Marijuana Addition Is Real

We often hear comments from people claiming that marijuana isn’t addictive. A lot of people seem to think marijuana is different from other drugs. Unfortunately, it’s not the case: Just like with other drugs (including alcohol and nicotine), you can get addicted to marijuana—especially if you use it during your teen years.

Dependence vs. Addiction

Drug “dependence” means needing a drug to feel physically okay. If a person is dependent on a drug, having enough of a supply is always important to them. However, being dependent doesn’t necessarily mean they’re addicted. For example, many people can be dependent on a medication prescribed by their doctor without being addicted to it.

The difference is that people who are addicted start to think about the drug all the time and make it a larger priority than other things in their life. They often make bad decisions that work against their health and their overall well-being. In the case of a medication, they may start to abuse it (use it differently than how the doctor prescribed): taking more of it, or crushing it and injecting it. Or in the case of a drug like marijuana, they’ll be unable to stop using it even though it’s causing problems with school, a job, or relationships. People with an addiction are often unable to see—or admit—that this is happening.

That Bad Feeling …

… is called withdrawal. A person with drug dependence will experience withdrawal if they completely stop using the drug all at once. Withdrawal is what leads a lot of people who are addicted to a drug to relapse—meaning, they’ve tried to quit, but they start taking the drug again.

A new study External link, please review our disclaimer. in the Journal of Addiction Medicine shows that teens who use marijuana heavily can experience withdrawal when they stop using it. In a study of teens receiving drug abuse treatment at an outpatient clinic, nearly half of them (40 percent) experienced symptoms of withdrawal when they stopped using marijuana.

Not Just a Crummy Day

From portrayals in movies and on TV of people addicted to heroin, people have an image of drug withdrawal as sweating, shaking, and being curled up in bed with unbearable pain. Marijuana withdrawal is a lot more subtle, but every bit as real.

The main mental symptoms of marijuana withdrawal include:

  • Being irritable
  • Feeling anxious or worried
  • Feeling depressed
  • Being restless
  • Having trouble sleeping at night and feeling tired during the day
  • Having low appetite or losing weight.

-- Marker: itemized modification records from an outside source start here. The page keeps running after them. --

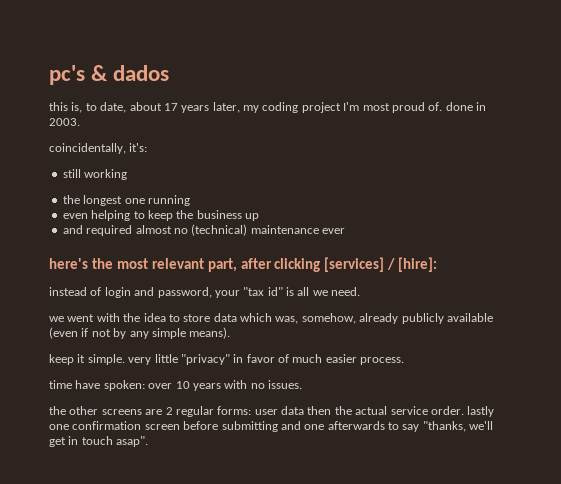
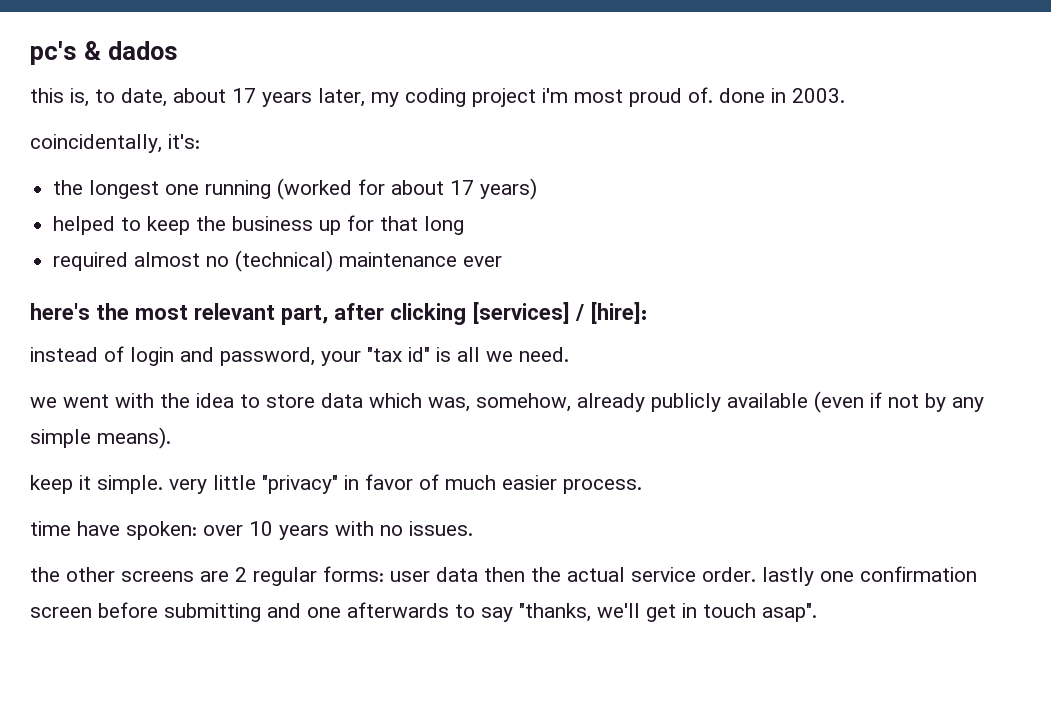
- this is, to date, about 17 years later, my coding project I'm most proud of. done in 2003.
+ this is, to date, about 17 years later, my coding project i'm most proud of. done in 2003.
- still working
- the longest one running
- even helping to keep the business up
- and required almost no (technical) maintenance ever
+ the longest one running (worked for about 17 years)
+ helped to keep the business up for that long
+ required almost no (technical) maintenance ever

Some people having marijuana withdrawal might not realize it. Some of the symptoms just contribute to being in a lousy mood, and it’s often easy to blame that feeling on other people annoying you or just having a bad day. You can also have physical symptoms like:

  • Stomach pain
  • Sweatiness
  • Shakiness
  • Fever
  • Chills
  • Headache
  • More Use = More Problems

The longer a person uses marijuana, the more likely they are to have withdrawal symptoms when they aren’t using it. In the Journal of Addiction Medicine study, teens who had marijuana withdrawal symptoms were more likely than other marijuana users to have problems like difficulties at school or at work or trouble with relationships or money. They were also more likely to have other signs of marijuana dependence and mood disorders like depression.

And teen users who suffer marijuana withdrawal are more likely to experience marijuana addiction than adults. One in six teens who try marijuana will get addicted to it, and that goes up to as many as one-half of teens who use it every day.